Advanced Hardware Attacks: Side Channel Analysis, Fault Injection and Their Countermeasures (3 days)

Course Objectives

This 3-days course takes you through Side-Channel Power Analysis, Fault Injection Attacks and their countermeasures on embedded systems.  This course concentrates on embedded systems such as found in many IoT devices, automotive, military and industrial. Such systems contain microcontrollers, microprocessors, ASSPs and FPGAs. Results of such attacks include recovering encryption keys with DPA, bypassing security checks, bypassing password checks, and more.  Students leave the course with the most up-to-date knowledge of the attacks and their countermeasures.
Side-Channel Power Analysis - that freaky method of extracting secret keys from embedded systems that doesn´t rely on exploits or coding errors.

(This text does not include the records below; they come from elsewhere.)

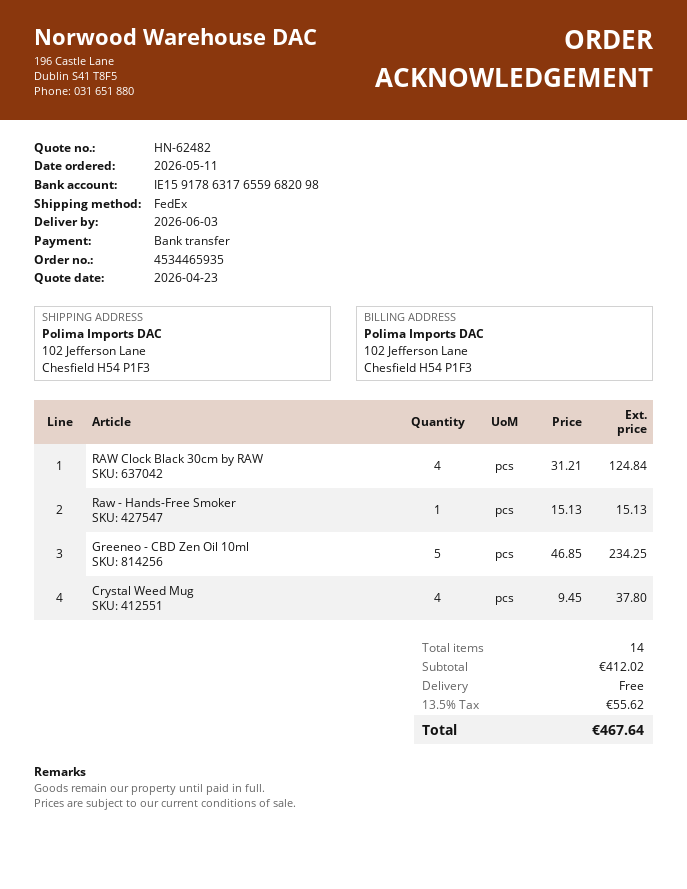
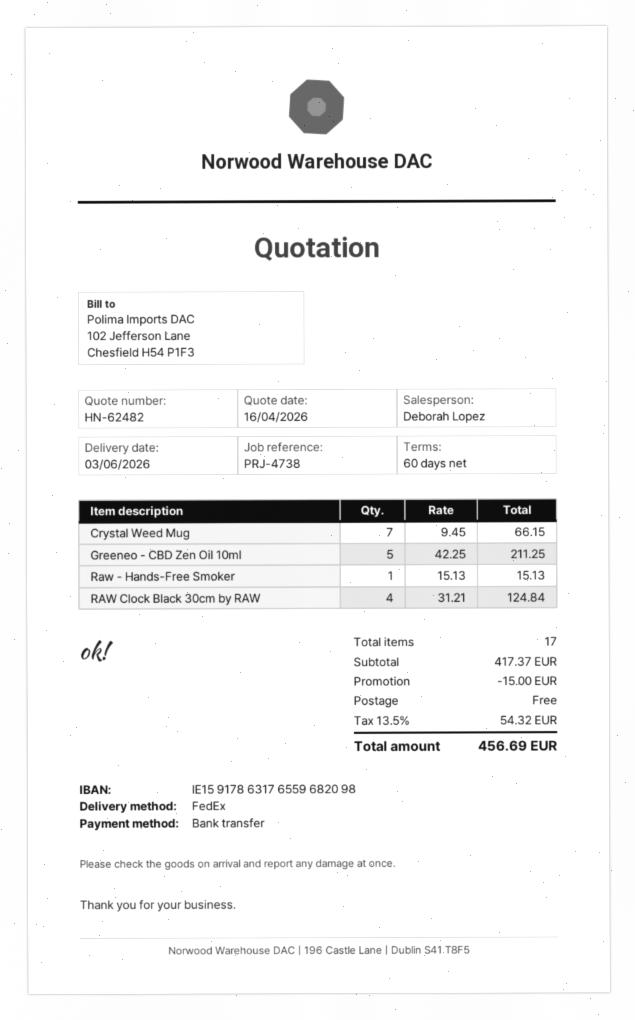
quote date: 2026-04-23 -> 2026-04-16
Greeneo - CBD Zen Oil 10ml: 5 x 46.85 = 234.25 -> 5 x 42.25 = 211.25
Crystal Weed Mug: 4 x 9.45 = 37.80 -> 7 x 9.45 = 66.15
total quantity: 14 -> 17
subtotal: 412.02 -> 417.37
discount: none -> 15.00
tax: 13.5% = 55.62 -> 13.5% = 54.32
total: 467.64 -> 456.69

It can be used to read out an AES-128 key in less than 60 seconds from a standard implementation on a small microcontroller. Are your products vulnerable to such an attack?
Fault Injection Attacks - can you even trust your hardware? This training will cover fault injection attacks (also known as glitch attacks) on embedded systems. These attacks allow you to entirely bypass security mechanisms, dump memory over communication interfaces, and wreak havoc for fun and profit.
Countermeasures - Understanding how to implement advanced attacks is only one side of the story.
This extended version of the training includes additional training material on software and hardware countermeasures against Side Channel Analysis and Fault Injection Attacks.
Easy to grasp examples example vulnerable implementations are discussed along with industry best practices to counter and mitigate the advanced hardware attacks that were discussed during the first part of the training.
During the three-day course, topics covered will include: theory behind side-channel power analysis (SPA, DPA, CPA, TVLA), measuring power in existing systems, understanding leakage detection, Fault Injection techniques, and their countermeasures.

General Information

Prerequisites

Duration & Attendance

October 5-7 + 12-14 (6 half days)

Target Audience

The course is suited for both Software and Hardware Engineers. However, it is recommended that students should have a general background in embedded design or minimum hardware knowledge.

Additional Information

Teaching Methods & Tools

  • Slides & Documentation used during the class (not open source, non-distributable)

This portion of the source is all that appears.